I had arranged to pick up an extra table from DOB’s house. on Friday  He also bought some wine for us.

Sidebar:  Dad buys wine that is, well, barely usable for cooking.  But it was such a good price that he couldn’t resist.  “And who can tell the difference?” he asks rhetorically.  Dad, I am no connoisseur(se), but you buy rot gut wine.

Sidebar on sidebar:  FOPOB is no better.  He goes for the cheapest Kosher wine he can find.  One year, he told us not to buy wine because he was bringing wine.  He brought ONE bottle and he knew we were having nearly 20 people.  Are you kidding me?  Good thing I always buy non-kosher GOOD wine.  Clearly, we only serve DOB’s and FOPOB’s wine to someone on his or her fourth glass, because that person is too shiker (Yiddish, meaning drunk) to know the difference.

I arrived at DOB’s house around 1pm.  He decided that he will just come over early and hang out with us, while we are trying to put together a sit down dinner for 16.  Oh, goody.  But DOB is such a lovely guy and very lonely, so how could I not bring him along?  I called POB, who primed SOS to read books with Grandpa DOB.  Ok, they went through a survey of American history, and the origins of the Silk Road and it was only 2:30pm.  Time for reinforcements.  I called HOSOB, who is busy working on commissioned pieces of art.  But I know SOB was working hard at the hospital, so she couldn’t stop my asking HOSOB to drop the paint brush, shower and run over to our house to entertain the “boys.”  SOB might have stern words for me later for my having taken HOSOB away from his work, but that day it was better to ask for forgiveness than permission.

HOSOB, a fabulous member of the clan, came over and took over, leaving POB and me to our preparations.  At one point, DOB was tired and SOS needed a little more exercise so HOSOB took SOS for a walk.  (Some days, I think we really should have a treadmill . . . .)

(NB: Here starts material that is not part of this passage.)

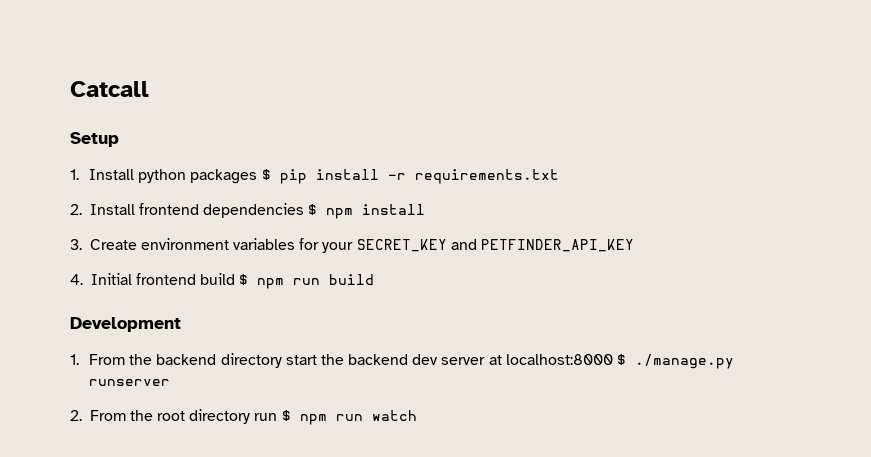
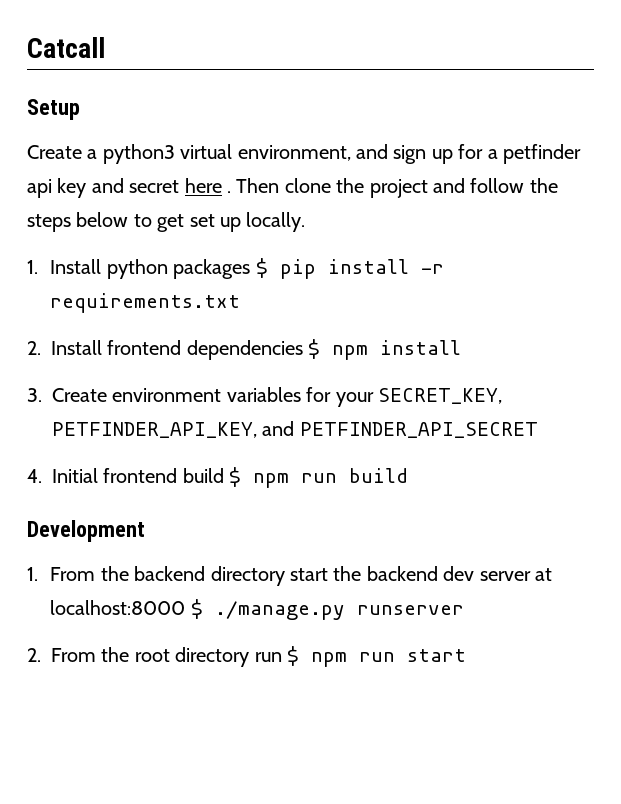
+ Create a python3 virtual environment, and sign up for a petfinder api key and secret here . Then clone the project and follow the steps below to get set up locally.
- 3. Create environment variables for your SECRET_KEY and PETFINDER_API_KEY
+ 3. Create environment variables for your SECRET_KEY, PETFINDER_API_KEY, and PETFINDER_API_SECRET
- 2. From the root directory run $ npm run watch
+ 2. From the root directory run $ npm run start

Meanwhile GDJOB arrived with Kosher for Passover cakes (which were indeed FABULOUS).  As she walked in, she said, “I know you thought I was probably [DOB] . . . Ummmm [as she saw DOB seated]  Oh, hi, [DOB]!!”  Ah, yes, GDJOB, careful when you walk into our house, because as DOB gets older, his sense of appropriate arrival time can make you wonder whether he thought Passover was a lunch or dinner affair.  OOOOOOOOhhhh.  The first of many, many, uncomfortable moments chez nous.  Luckily, GDJOB had to park the car and run some errands.  She exited stage left, post-haste.  And we have a memory for the ages.

Fast forward . . . .   Seder time.

Sidebar:  Elders, children and the sandwich generation. Believers in one thing or another, non-believers and people just having a power nap before dinner.  There was one moment when I looked at my assembled family and remembered when they were the giants of my youth, when they were young and strong and idolized by my sister, my brother and me.  Wasn’t that yesterday?

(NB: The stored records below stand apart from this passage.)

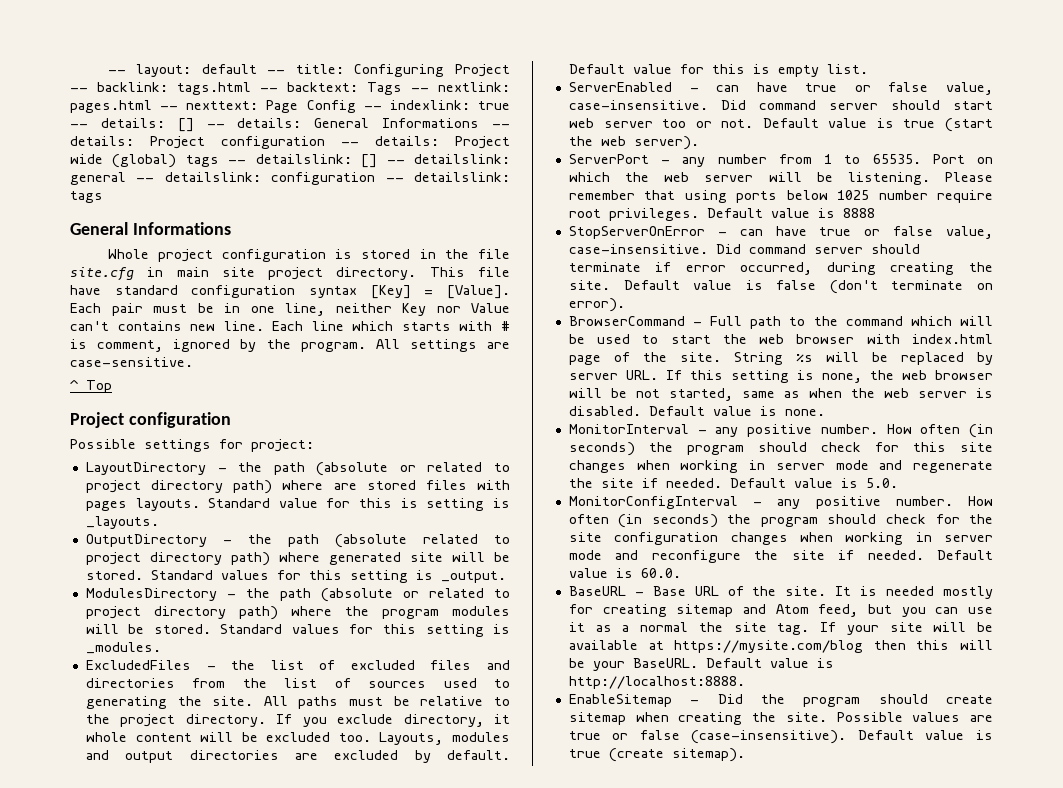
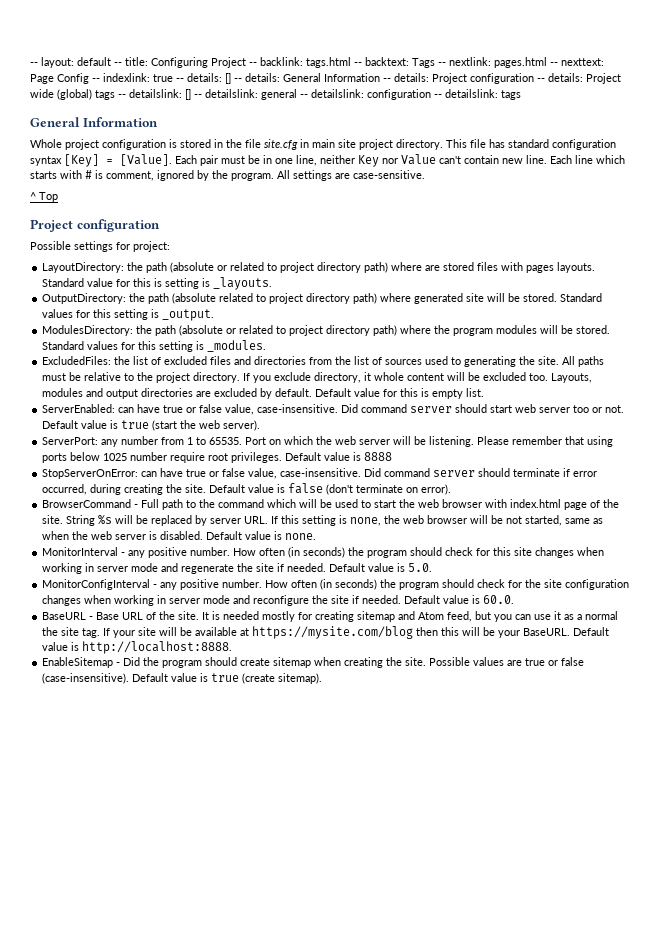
- -- layout: default -- title: Configuring Project -- backlink: tags.html -- backtext: Tags -- nextlink: pages.html -- nexttext: Page Config -- indexlink: true -- details: [] -- details: General Informations -- details: Project configuration -- details: Project wide (global) tags -- detailslink: [] -- detailslink: general -- detailslink: configuration -- detailslink: tags
- General Informations
+ -- layout: default -- title: Configuring Project -- backlink: tags.html -- backtext: Tags -- nextlink: pages.html -- nexttext: Page Config -- indexlink: true -- details: [] -- details: General Information -- details: Project configuration -- details: Project wide (global) tags -- detailslink: [] -- detailslink: general -- detailslink: configuration -- detailslink: tags
+ General Information
- This file have standard configuration syntax [Key] = [Value].
+ This file has standard configuration syntax [Key] = [Value].
- Each pair must be in one line, neither Key nor Value can't contains new line.
+ Each pair must be in one line, neither Key nor Value can't contain new line.
- LayoutDirectory - the path (absolute or related to project directory path) where are stored files with pages layouts.
+ LayoutDirectory: the path (absolute or related to project directory path) where are stored files with pages layouts.
- OutputDirectory - the path (absolute related to project directory path) where generated site will be stored.
+ OutputDirectory: the path (absolute related to project directory path) where generated site will be stored.
- ModulesDirectory - the path (absolute or related to project directory path) where the program modules will be stored.
+ ModulesDirectory: the path (absolute or related to project directory path) where the program modules will be stored.
- ExcludedFiles - the list of excluded files and directories from the list of sources used to generating the site.
+ ExcludedFiles: the list of excluded files and directories from the list of sources used to generating the site.
- ServerEnabled - can have true or false value, case-insensitive.
+ ServerEnabled: can have true or false value, case-insensitive.
- ServerPort - any number from 1 to 65535.
+ ServerPort: any number from 1 to 65535.
- StopServerOnError - can have true or false value, case-insensitive.
+ StopServerOnError: can have true or false value, case-insensitive.

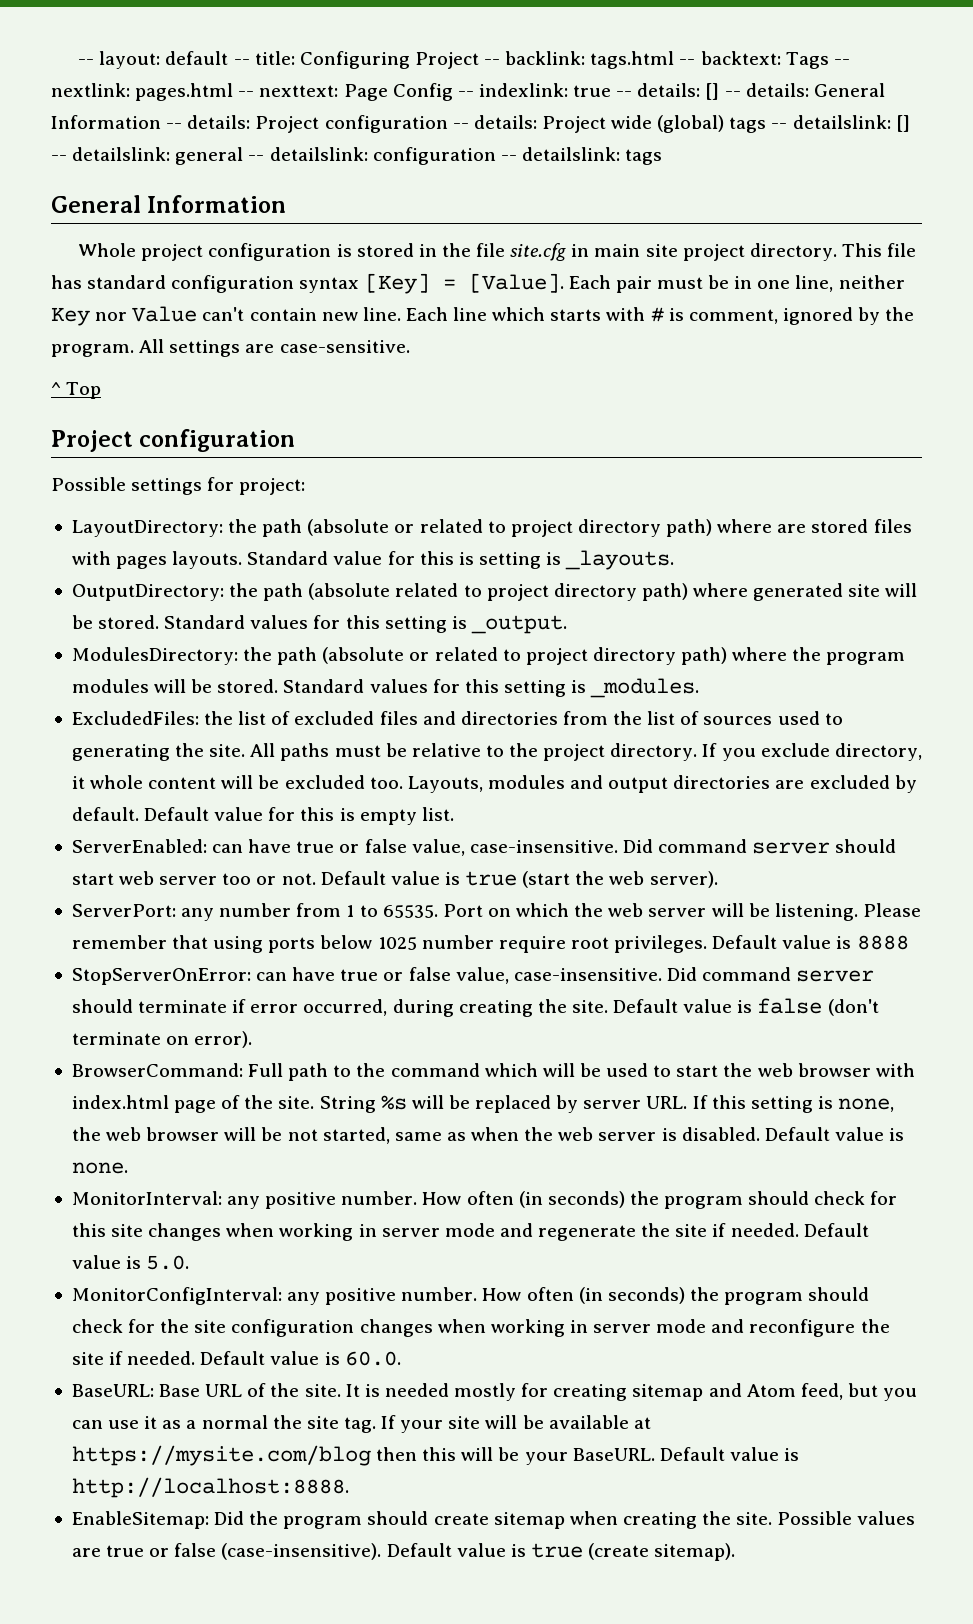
- BrowserCommand - Full path to the command which will be used to start the web browser with index.html page of the site.
+ BrowserCommand: Full path to the command which will be used to start the web browser with index.html page of the site.
- MonitorInterval - any positive number.
+ MonitorInterval: any positive number.
- MonitorConfigInterval - any positive number.
+ MonitorConfigInterval: any positive number.
- BaseURL - Base URL of the site.
+ BaseURL: Base URL of the site.
- EnableSitemap - Did the program should create sitemap when creating the site.
+ EnableSitemap: Did the program should create sitemap when creating the site.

We all sat to fulfill a commandment that binds the past with the present and the present with the future:

We will go, young and old; we will go, bored and snoozing; we will go, Jew, non-Jew and Atheists; we will go all together to observe the Passover ritual for we shall tell our children, on that day, G-d freed us from slavery, from the house of bondage.” 

Pretty profound stuff.  That is until I noticed my 80+ year-old uncle was already napping and drooling, and FOPOB had taken the whole bowl of haroset and started eating out of it with his spoon. . . .

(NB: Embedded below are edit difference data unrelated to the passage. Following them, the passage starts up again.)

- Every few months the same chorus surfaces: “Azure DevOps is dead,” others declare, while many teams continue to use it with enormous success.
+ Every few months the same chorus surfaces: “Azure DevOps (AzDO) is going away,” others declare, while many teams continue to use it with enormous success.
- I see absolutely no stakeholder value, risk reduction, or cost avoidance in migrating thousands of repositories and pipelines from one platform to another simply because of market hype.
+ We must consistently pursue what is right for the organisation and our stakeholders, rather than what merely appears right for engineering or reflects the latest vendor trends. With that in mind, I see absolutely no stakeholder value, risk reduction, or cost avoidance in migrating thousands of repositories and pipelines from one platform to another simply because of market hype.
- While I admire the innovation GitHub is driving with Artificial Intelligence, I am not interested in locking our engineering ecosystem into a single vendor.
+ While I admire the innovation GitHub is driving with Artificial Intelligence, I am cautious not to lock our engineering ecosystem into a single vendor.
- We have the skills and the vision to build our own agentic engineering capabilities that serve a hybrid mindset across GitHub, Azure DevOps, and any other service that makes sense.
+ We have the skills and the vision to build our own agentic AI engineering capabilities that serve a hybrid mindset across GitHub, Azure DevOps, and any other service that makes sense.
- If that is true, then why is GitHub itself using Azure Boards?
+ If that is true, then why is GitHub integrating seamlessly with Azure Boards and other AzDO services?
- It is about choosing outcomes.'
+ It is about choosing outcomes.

Also, there is a personal corollary theme: 

We were not delivered from slavery to eat turkey and drink gross kosher wine.  We were liberated to eat a lovely marbled brisket cooked to perfection and delicious Cabernet that can stand up to a Yiddisha brisket.

We don’t follow the Haggadah religiously (as it were).  I like to make the Exodus story relevant to the modern day.  I pick the passages and copy the relevant pages so we can all read together and discuss.  I find portions of the story disturbing and don’t shy away from that.  There is a reason why Jews “tremble” before G-d.  The G-d of the Hebrew Bible is pretty violent and mercurial.  But we must observe the traditions, from generation to generation, even if one year, my theme was:  Saddam Hussein and G-d, compare and contrast.”  Yep, step away from the computer, lest a lightening bolt destroy you and your family.

Because of Arab Spring, SOS has become very interested in revolution and civil wars that inevitably follow.  So, in my preparation for the Seder, I read the Exodus story to find elements that spoke to heady days of freedom and the subsequent factionalism once the common enemy is vanquished.  There is a lot of turmoil following the Red Sea crossing.  The fluidity of the story is both a strength and a weakness — anyone can find something to support his or her thesis, whether for good or malevolence.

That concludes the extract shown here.